Closed andrewjmc closed 4 years ago

andrewjmc commented 4 years ago

I couldn't find a simple description of feature groups output. I see blocks of output separated by blank lines, like

0 | 760.2199 | 1 | 7.449329 | 313840.7 | 0;0
0 | 760.2197 | 1 | 7.588816 | 439341.5 | 0;0.0185841322
0 | 760.2199 | 1 | 7.771616 | 174641.2 | 0;0.0204743743
0 | 760.2198 | 1 | 8.263292 | 260254.3 | 0;0.0293297768
0 | 760.2203 | 1 | 8.505181 | 527822.9 | 0;0.0179446936
0 | 760.2204 | 1 | 8.968894 | 105197.4 | 0;0.0318185091
1 | 760.22 | 1 | 7.190035 | 135357.4 | 0;0.00236356258
1 | 760.2203 | 1 | 7.93605 | 131749 | 0;0.0151944757
2 | 760.2197 | 1 | 8.802806 | 96599.77 | 0;0.00802779198
3 | 760.2202 | 1 | 7.846471 | 173482 | 0;0.0148342848
4 | 760.2202 | 1 | 6.97418 | 228263.7 | 0;0.0267062187
4 | 760.22 | 1 | 8.484617 | 273778.5 | 0;0.0189425945

I assume each block is a feature matched between samples. Does each row correspond to a single identification of the feature on MS1?

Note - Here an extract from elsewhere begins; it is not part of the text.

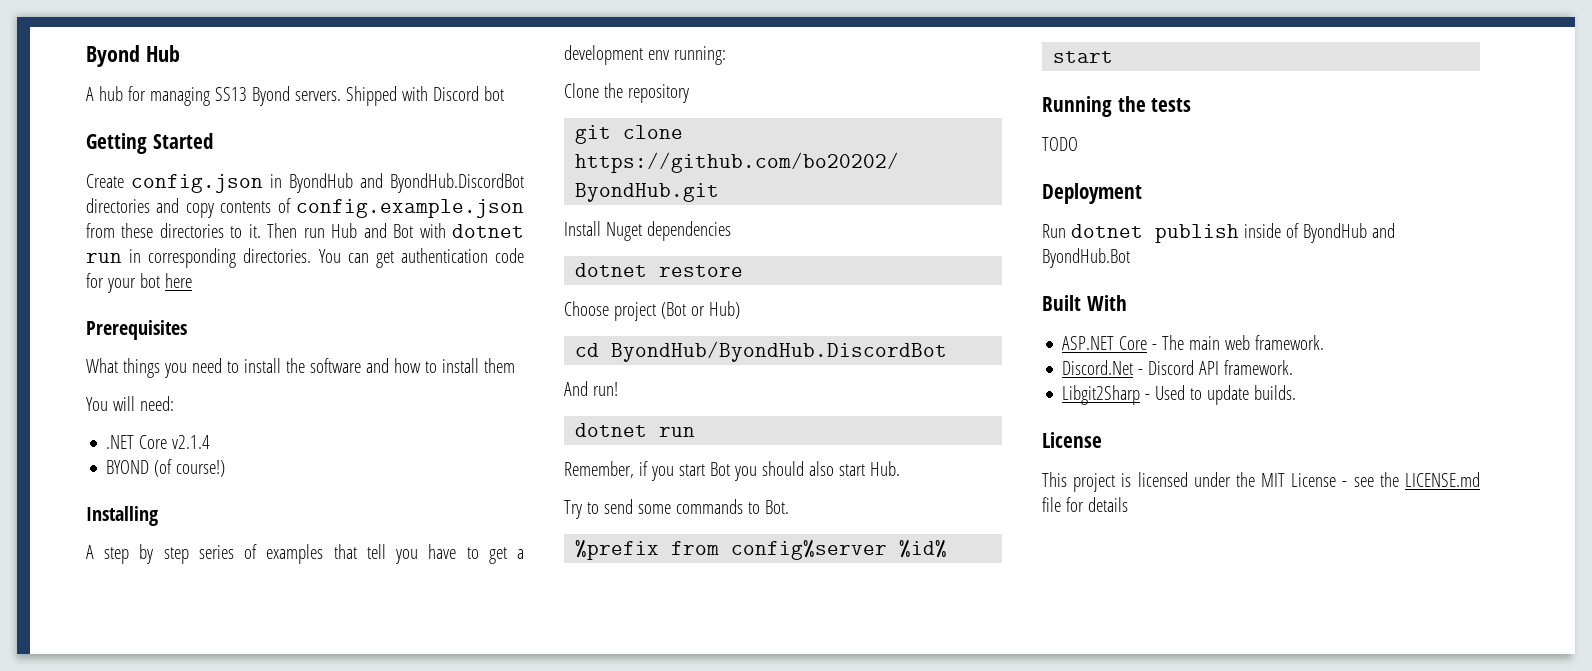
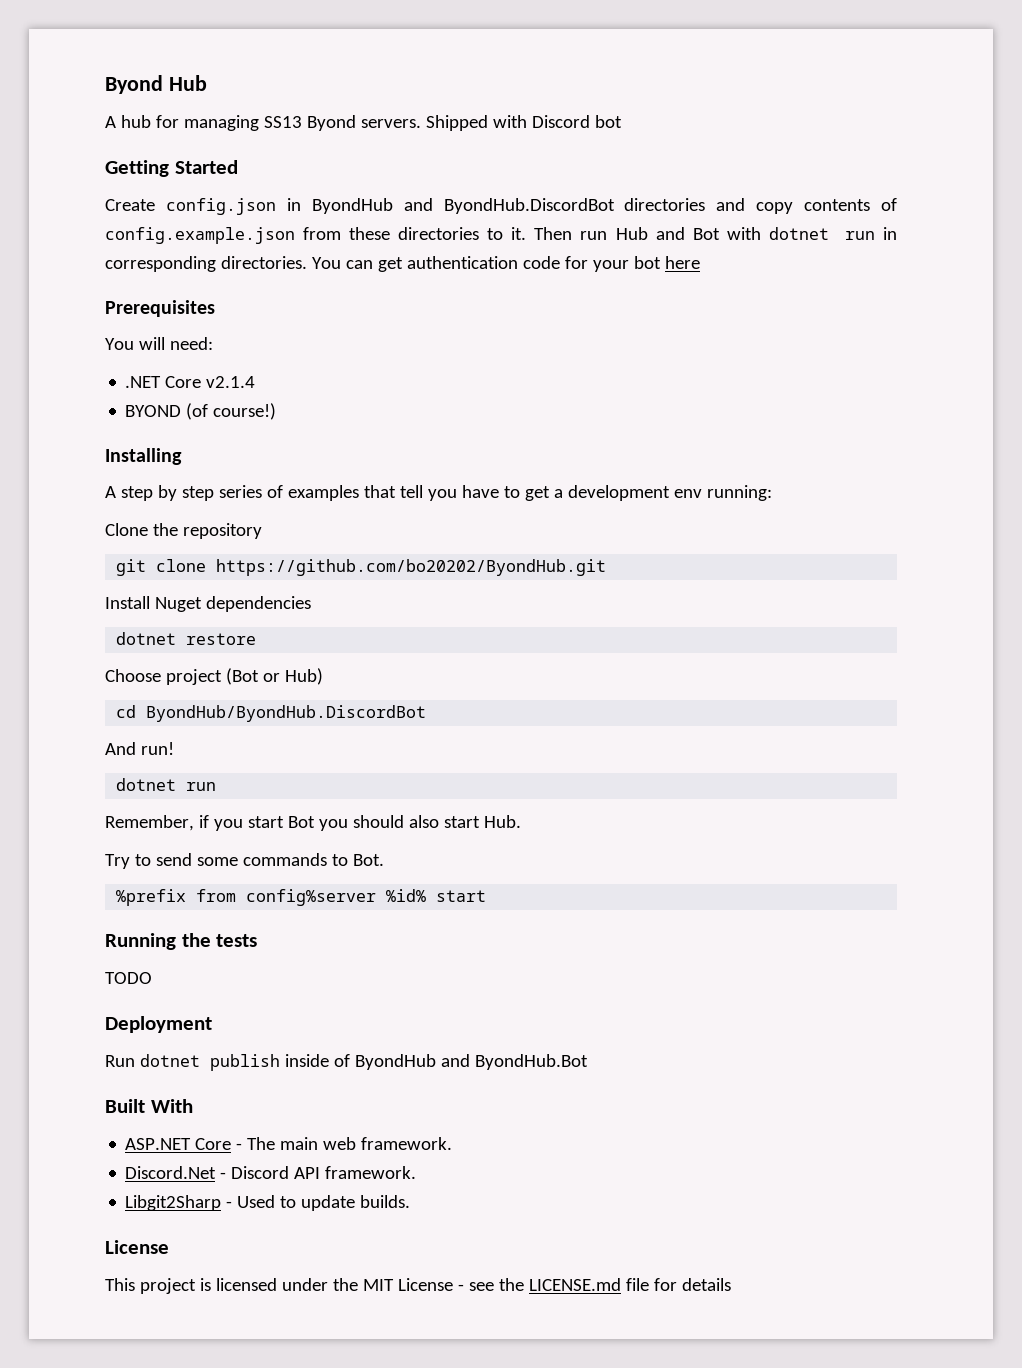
- What things you need to install the software and how to install them

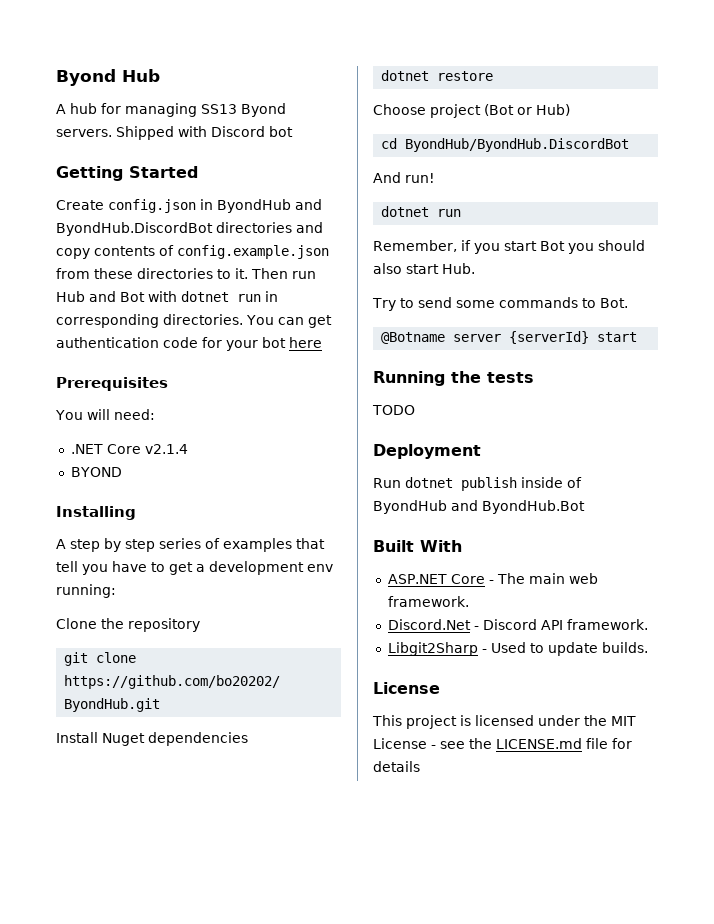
- BYOND (of course!)
+ BYOND
- %prefix from config%server %id% start
+ @Botname server {serverId} start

The first column is clearly sample number, the second column m/z values, the fourth is retention time (calibrated or uncalibrated?), and the fifth, I presume is intensity. I am unsure of the meaning of the third or final columns.

If I've missed documentation, please point me in the right direction!

Thanks,

Andrew

MatthewThe commented 4 years ago

The documentation is indeed lacking at the moment, I'll try to add some soon.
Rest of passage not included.